J'ai compris que cet homme, outré de me voir partir, moi qu'il déteste, cherchait une querelle d'Allemand. Je n'ai rien dit. Je ne veux rien dire de toute la soirée. Il est six heures; je vais aller me coucher sous un marabout dont je ne bougerai pas jusqu'à demain. Je ne veux pas me donner à moi-même l'occasion de faire une sottise, de compromettre ma liberté que je touche--enfin.

Je suis étendu sous une tente. Je fais semblant de dormir, pour qu'on me laisse tranquille, mais je ne dors pas. Je pense.

Je pense à cette armée que je vais quitter. Je l'envisage froidement, laissant de côté toutes mes haines.
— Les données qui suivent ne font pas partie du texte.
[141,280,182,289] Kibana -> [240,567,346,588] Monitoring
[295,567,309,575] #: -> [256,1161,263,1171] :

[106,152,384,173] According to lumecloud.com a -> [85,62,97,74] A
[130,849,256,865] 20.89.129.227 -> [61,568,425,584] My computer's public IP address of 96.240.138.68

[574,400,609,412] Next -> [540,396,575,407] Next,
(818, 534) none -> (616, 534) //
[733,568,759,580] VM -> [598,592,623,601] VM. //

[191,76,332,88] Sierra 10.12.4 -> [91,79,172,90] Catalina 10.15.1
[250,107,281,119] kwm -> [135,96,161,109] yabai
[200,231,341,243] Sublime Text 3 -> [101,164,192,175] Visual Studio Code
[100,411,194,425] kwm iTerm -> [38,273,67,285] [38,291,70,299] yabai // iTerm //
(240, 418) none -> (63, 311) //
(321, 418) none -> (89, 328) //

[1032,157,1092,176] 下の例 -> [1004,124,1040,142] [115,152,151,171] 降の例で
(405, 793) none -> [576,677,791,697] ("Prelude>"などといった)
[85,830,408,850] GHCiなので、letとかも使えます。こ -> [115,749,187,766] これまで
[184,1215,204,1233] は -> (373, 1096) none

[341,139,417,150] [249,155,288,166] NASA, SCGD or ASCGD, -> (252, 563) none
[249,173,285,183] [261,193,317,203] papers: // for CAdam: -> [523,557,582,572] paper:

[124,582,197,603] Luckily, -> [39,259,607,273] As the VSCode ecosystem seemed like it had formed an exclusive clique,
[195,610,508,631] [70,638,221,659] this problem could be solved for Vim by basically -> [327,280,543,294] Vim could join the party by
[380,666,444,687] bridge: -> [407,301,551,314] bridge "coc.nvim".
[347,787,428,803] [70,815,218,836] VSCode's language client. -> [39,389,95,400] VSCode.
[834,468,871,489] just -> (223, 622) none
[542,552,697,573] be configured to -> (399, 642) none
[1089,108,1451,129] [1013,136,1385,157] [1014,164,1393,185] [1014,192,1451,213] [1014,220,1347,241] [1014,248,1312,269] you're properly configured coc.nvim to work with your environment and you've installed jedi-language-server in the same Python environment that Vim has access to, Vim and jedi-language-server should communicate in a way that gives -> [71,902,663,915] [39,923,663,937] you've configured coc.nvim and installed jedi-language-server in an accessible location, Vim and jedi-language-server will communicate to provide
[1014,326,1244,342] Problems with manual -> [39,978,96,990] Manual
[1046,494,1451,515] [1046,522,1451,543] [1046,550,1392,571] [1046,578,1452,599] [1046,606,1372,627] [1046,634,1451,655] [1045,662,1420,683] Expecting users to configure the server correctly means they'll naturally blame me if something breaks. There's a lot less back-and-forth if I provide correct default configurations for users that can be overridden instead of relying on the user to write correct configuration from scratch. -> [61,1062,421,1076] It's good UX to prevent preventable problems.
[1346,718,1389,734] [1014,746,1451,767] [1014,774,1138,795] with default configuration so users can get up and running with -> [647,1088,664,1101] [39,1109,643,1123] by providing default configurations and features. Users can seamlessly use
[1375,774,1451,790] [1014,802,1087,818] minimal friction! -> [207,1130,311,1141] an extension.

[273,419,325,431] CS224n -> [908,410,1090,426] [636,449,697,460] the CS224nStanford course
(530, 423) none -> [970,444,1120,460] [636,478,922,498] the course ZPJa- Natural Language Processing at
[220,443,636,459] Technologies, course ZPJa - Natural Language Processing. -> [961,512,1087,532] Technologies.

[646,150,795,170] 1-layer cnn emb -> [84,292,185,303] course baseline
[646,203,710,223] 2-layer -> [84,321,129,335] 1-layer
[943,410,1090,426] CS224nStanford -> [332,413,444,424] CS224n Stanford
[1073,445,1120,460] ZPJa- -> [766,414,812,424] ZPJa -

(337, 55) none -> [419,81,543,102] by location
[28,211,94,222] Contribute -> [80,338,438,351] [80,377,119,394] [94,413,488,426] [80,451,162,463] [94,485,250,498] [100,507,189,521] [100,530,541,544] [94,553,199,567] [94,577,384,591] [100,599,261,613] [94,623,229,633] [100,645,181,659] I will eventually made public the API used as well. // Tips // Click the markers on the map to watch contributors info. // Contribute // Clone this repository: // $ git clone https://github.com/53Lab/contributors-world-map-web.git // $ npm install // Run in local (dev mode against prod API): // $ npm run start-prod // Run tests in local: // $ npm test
C'est une chose mauvaise. C'est une institution malsaine, néfaste.

L'armée incarne la nation. L'histoire nous met ça dans la tête, de force, au moyen de toutes les tricheries, de tous les mensonges. Drôle d'histoire que celle-là! Dix anecdotes y résument un siècle, une gasconnade y remplit un règne. Batailles! batailles! combats! Elle a osé fourrer la Révolution dans la sabretache des généraux à plumets et jusque dans le chapeau de Bonaparte, comme elle a fait bouillir le grand mouvement des Communes qui précéda la bataille de Bouvines dans le chaudron où les marmitons de Philippe-Auguste ont écumé une soupe au vin. Elle prêche la haine des peuples, le respect du soudard, la sanctification de la guerre, la glorification du carnage...

Ah! Mascarille! toi qui voulais la mettre en madrigaux, l'Histoire!